→ **BRIEF**
When the data below is printed, every line must match exactly and the images must be absent.

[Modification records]

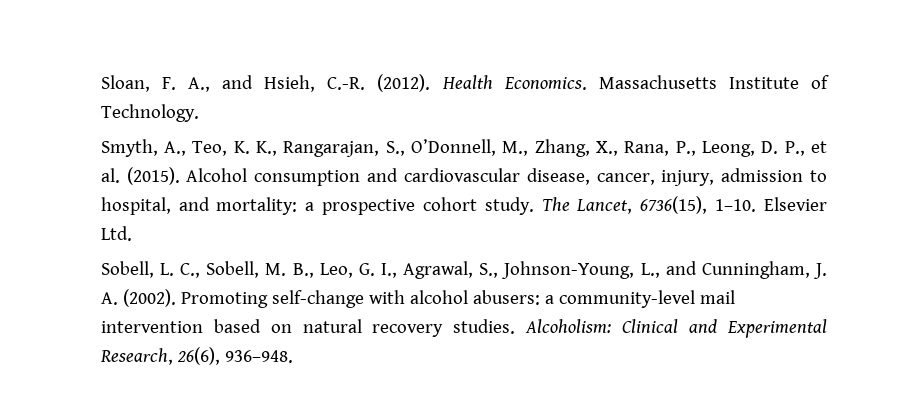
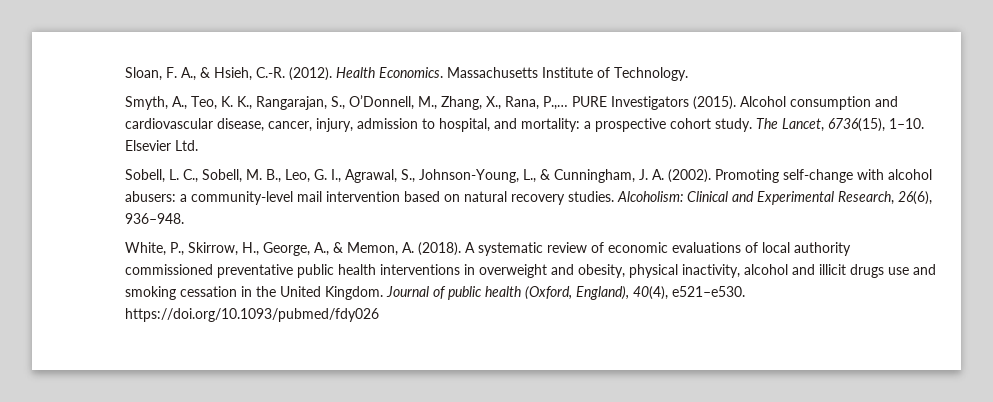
- Sloan, F. A., and Hsieh, C.-R. (2012).
+ Sloan, F. A., & Hsieh, C.-R. (2012).
- Smyth, A., Teo, K. K., Rangarajan, S., O’Donnell, M., Zhang, X., Rana, P., Leong, D. P., et al. (2015).
+ Smyth, A., Teo, K. K., Rangarajan, S., O’Donnell, M., Zhang, X., Rana, P.,… PURE Investigators (2015).
- Sobell, L. C., Sobell, M. B., Leo, G. I., Agrawal, S., Johnson-Young, L., and Cunningham, J. A. (2002).
+ Sobell, L. C., Sobell, M. B., Leo, G. I., Agrawal, S., Johnson-Young, L., & Cunningham, J. A. (2002).
+ White, P., Skirrow, H., George, A., & Memon, A. (2018). A systematic review of economic evaluations of local authority commissioned preventative public health interventions in overweight and obesity, physical inactivity, alcohol and illicit drugs use and smoking cessation in the United Kingdom. Journal of public health (Oxford, England), 40(4), e521–e530. https://doi.org/10.1093/pubmed/fdy026

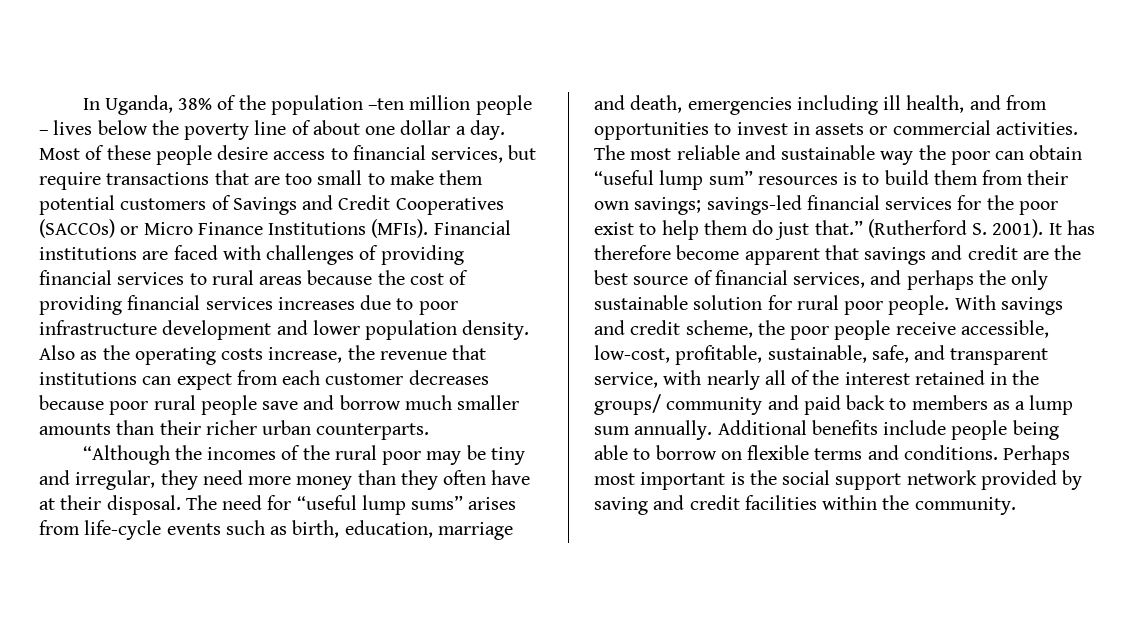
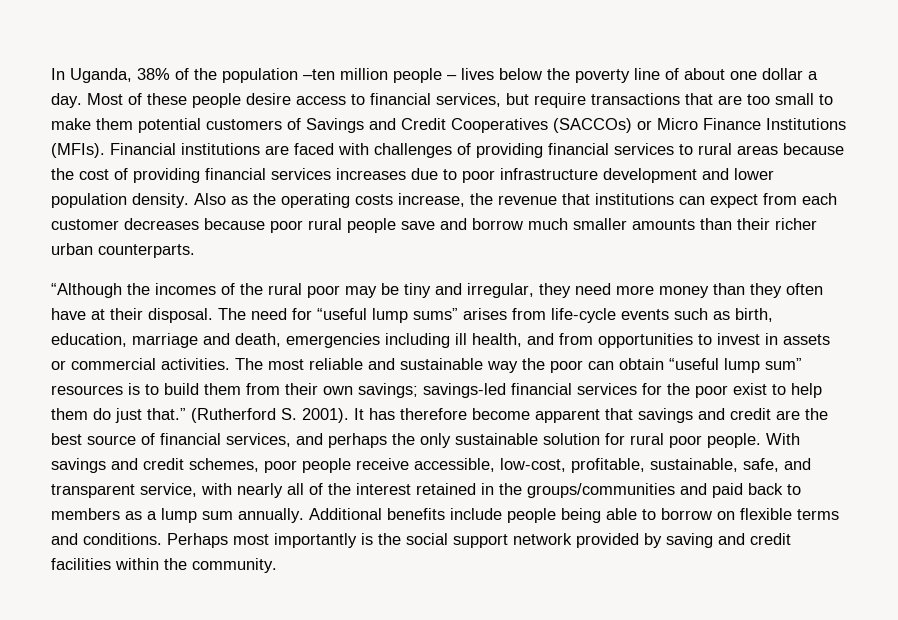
- With savings and credit scheme, the poor people receive accessible, low-cost, profitable, sustainable, safe, and transparent service, with nearly all of the interest retained in the groups/ community and paid back to members as a lump sum annually.
+ With savings and credit schemes, poor people receive accessible, low-cost, profitable, sustainable, safe, and transparent service, with nearly all of the interest retained in the groups/communities and paid back to members as a lump sum annually.
- Perhaps most important is the social support network provided by saving and credit facilities within the community.
+ Perhaps most importantly is the social support network provided by saving and credit facilities within the community.

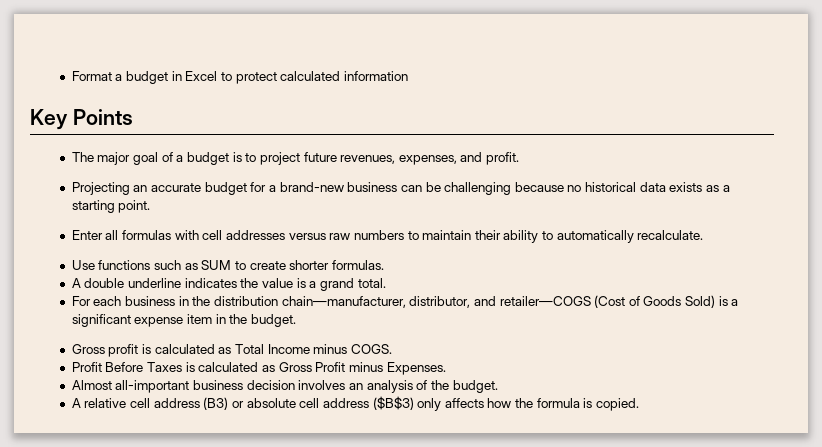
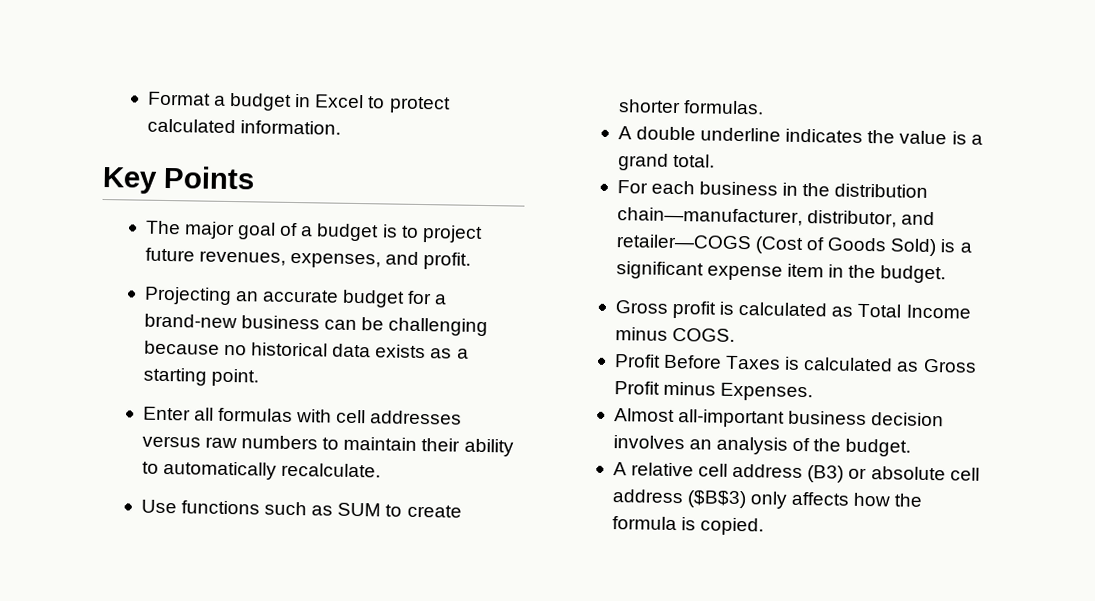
- Format a budget in Excel to protect calculated information
+ Format a budget in Excel to protect calculated information.

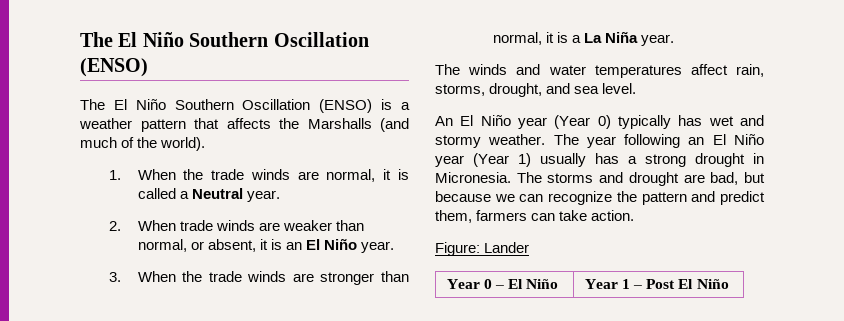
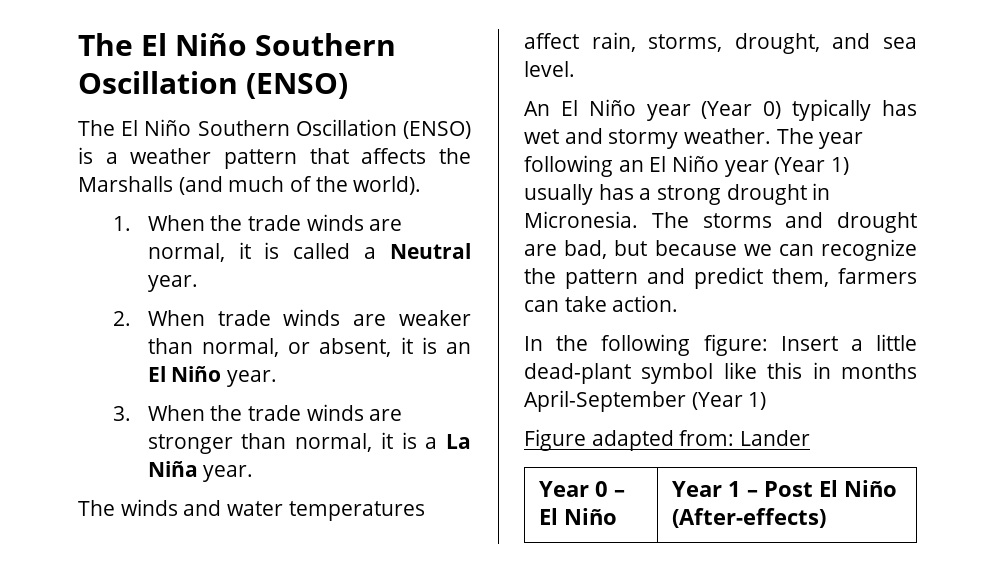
- Figure: Lander
+ In the following figure: Insert a little dead-plant symbol like this in months April-September (Year 1)
+ Figure adapted from: Lander
- Year 0 – El Niño | Year 1 – Post El Niño
+ Year 0 – El Niño | Year 1 – Post El Niño (After-effects)

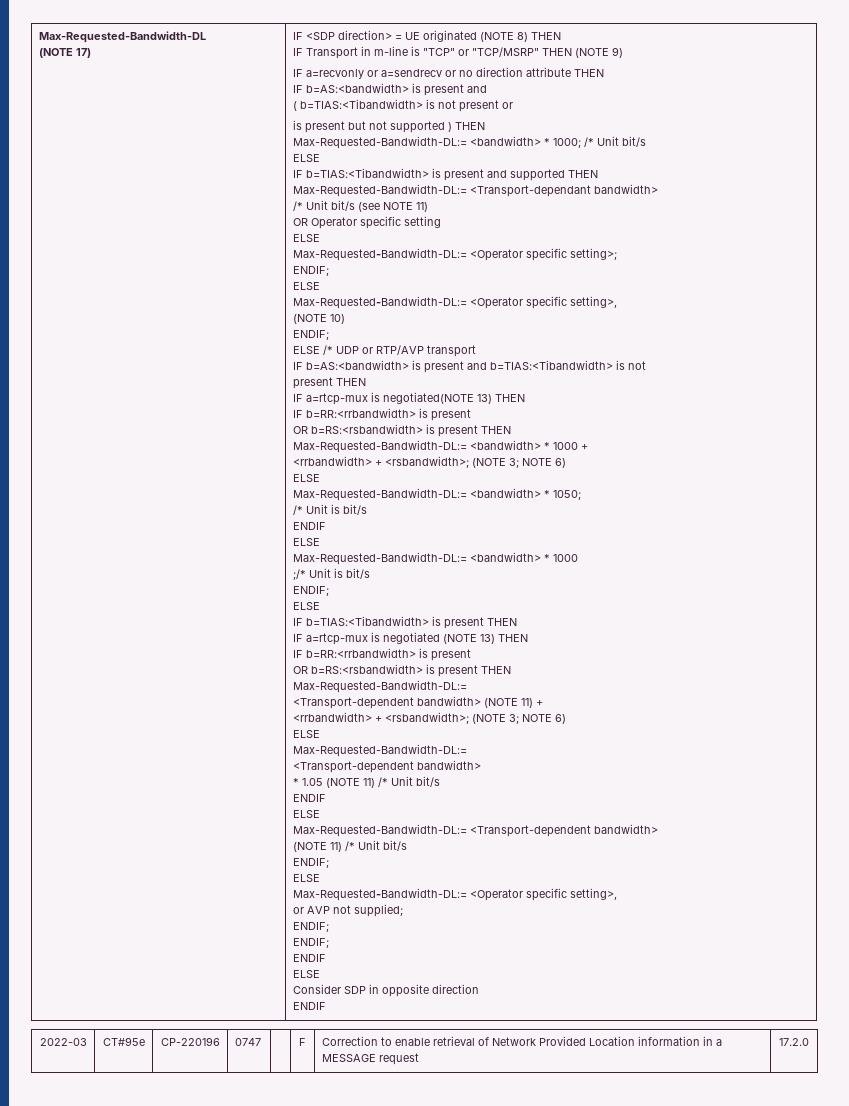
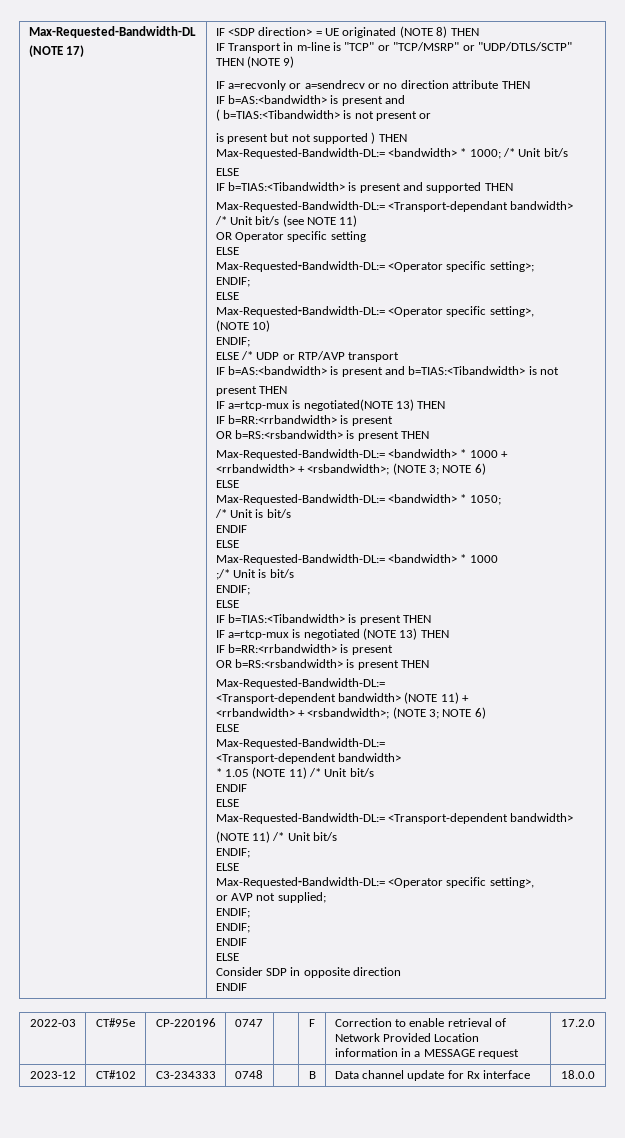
- IF Transport in m-line is "TCP" or "TCP/MSRP" THEN (NOTE 9)
+ IF Transport in m-line is "TCP" or "TCP/MSRP" or "UDP/DTLS/SCTP" THEN (NOTE 9)
+ 2023-12 | CT#102 | C3-234333 | 0748 | | B | Data channel update for Rx interface | 18.0.0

→ **TASK SOLUTION**
- Sloan, F. A., and Hsieh, C.-R. (2012).
+ Sloan, F. A., & Hsieh, C.-R. (2012).
- Smyth, A., Teo, K. K., Rangarajan, S., O’Donnell, M., Zhang, X., Rana, P., Leong, D. P., et al. (2015).
+ Smyth, A., Teo, K. K., Rangarajan, S., O’Donnell, M., Zhang, X., Rana, P.,… PURE Investigators (2015).
- Sobell, L. C., Sobell, M. B., Leo, G. I., Agrawal, S., Johnson-Young, L., and Cunningham, J. A. (2002).
+ Sobell, L. C., Sobell, M. B., Leo, G. I., Agrawal, S., Johnson-Young, L., & Cunningham, J. A. (2002).
+ White, P., Skirrow, H., George, A., & Memon, A. (2018). A systematic review of economic evaluations of local authority commissioned preventative public health interventions in overweight and obesity, physical inactivity, alcohol and illicit drugs use and smoking cessation in the United Kingdom. Journal of public health (Oxford, England), 40(4), e521–e530. https://doi.org/10.1093/pubmed/fdy026

- With savings and credit scheme, the poor people receive accessible, low-cost, profitable, sustainable, safe, and transparent service, with nearly all of the interest retained in the groups/ community and paid back to members as a lump sum annually.
+ With savings and credit schemes, poor people receive accessible, low-cost, profitable, sustainable, safe, and transparent service, with nearly all of the interest retained in the groups/communities and paid back to members as a lump sum annually.
- Perhaps most important is the social support network provided by saving and credit facilities within the community.
+ Perhaps most importantly is the social support network provided by saving and credit facilities within the community.

- Format a budget in Excel to protect calculated information
+ Format a budget in Excel to protect calculated information.

- Figure: Lander
+ In the following figure: Insert a little dead-plant symbol like this in months April-September (Year 1)
+ Figure adapted from: Lander
- Year 0 – El Niño | Year 1 – Post El Niño
+ Year 0 – El Niño | Year 1 – Post El Niño (After-effects)

- IF Transport in m-line is "TCP" or "TCP/MSRP" THEN (NOTE 9)
+ IF Transport in m-line is "TCP" or "TCP/MSRP" or "UDP/DTLS/SCTP" THEN (NOTE 9)
+ 2023-12 | CT#102 | C3-234333 | 0748 | | B | Data channel update for Rx interface | 18.0.0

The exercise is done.